----- Information provided -----
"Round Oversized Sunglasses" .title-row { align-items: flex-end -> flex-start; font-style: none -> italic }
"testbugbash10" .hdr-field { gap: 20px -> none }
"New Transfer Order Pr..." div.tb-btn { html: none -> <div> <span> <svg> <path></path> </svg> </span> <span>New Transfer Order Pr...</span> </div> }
-----
----- Information provided -----
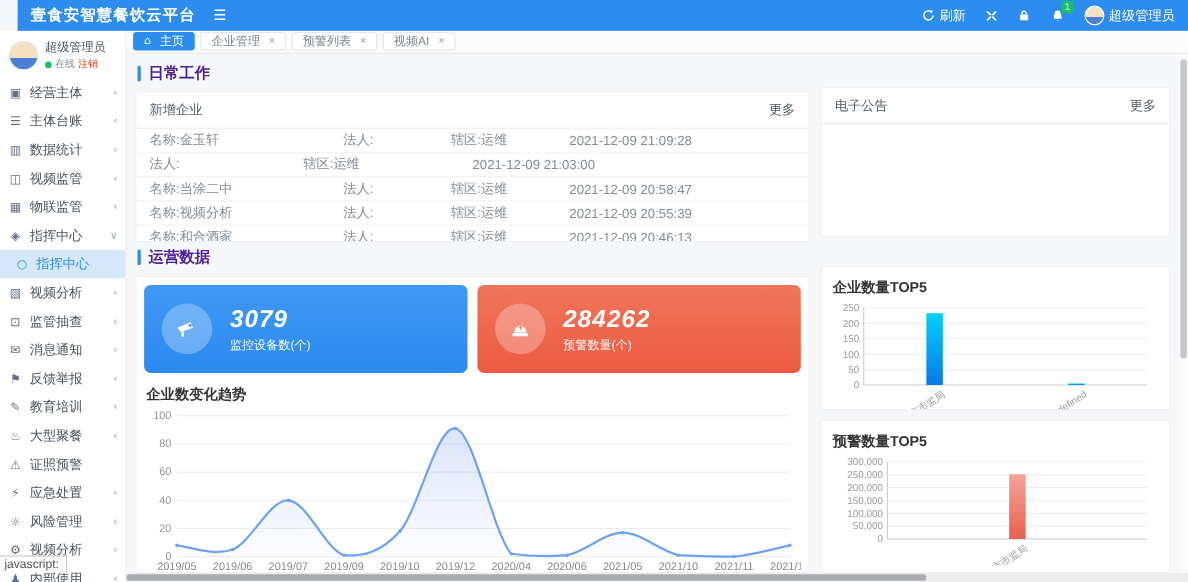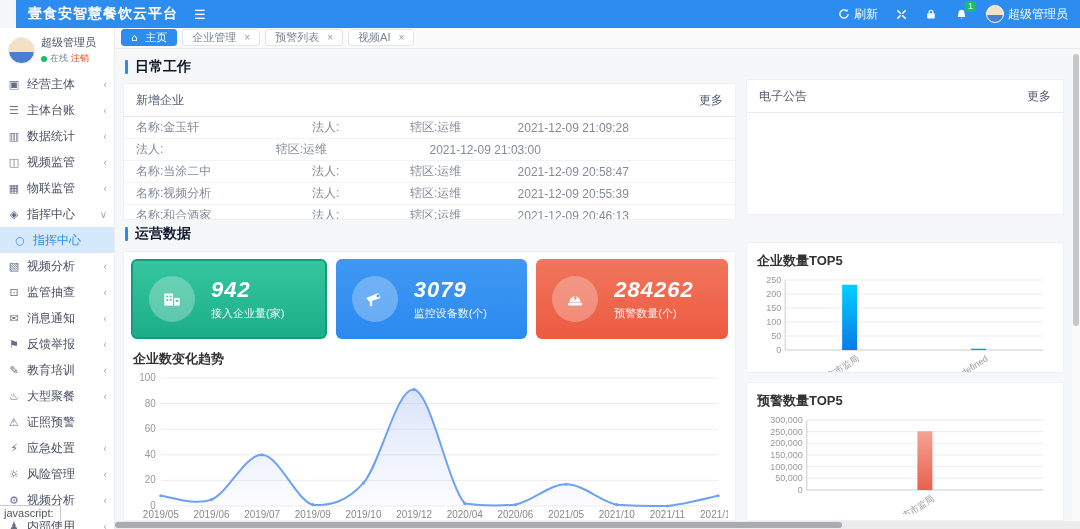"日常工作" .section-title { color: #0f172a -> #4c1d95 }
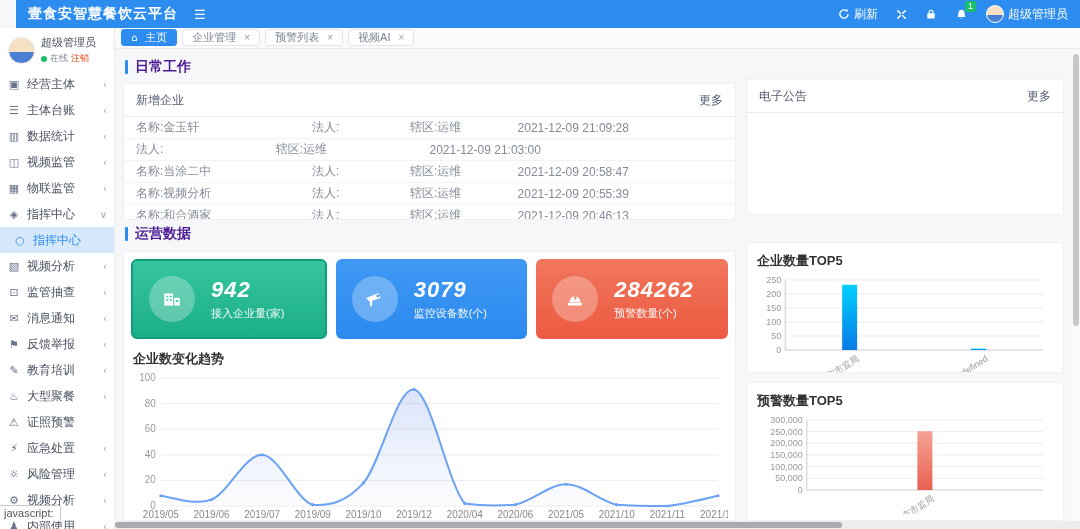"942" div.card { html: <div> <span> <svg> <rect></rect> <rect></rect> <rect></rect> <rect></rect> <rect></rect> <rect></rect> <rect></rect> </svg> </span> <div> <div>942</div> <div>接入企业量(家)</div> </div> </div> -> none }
-----
-- Task directions --
Retype exactly the span of lines from the one with "align-items: flex-end ->" through the one with "html: none ->"; include both ends and omit the rest of the material.

-- Expected answer --
"Round Oversized Sunglasses" .title-row { align-items: flex-end -> flex-start; font-style: none -> italic }
"testbugbash10" .hdr-field { gap: 20px -> none }
"New Transfer Order Pr..." div.tb-btn { html: none -> <div> <span> <svg> <path></path> </svg> </span> <span>New Transfer Order Pr...</span> </div> }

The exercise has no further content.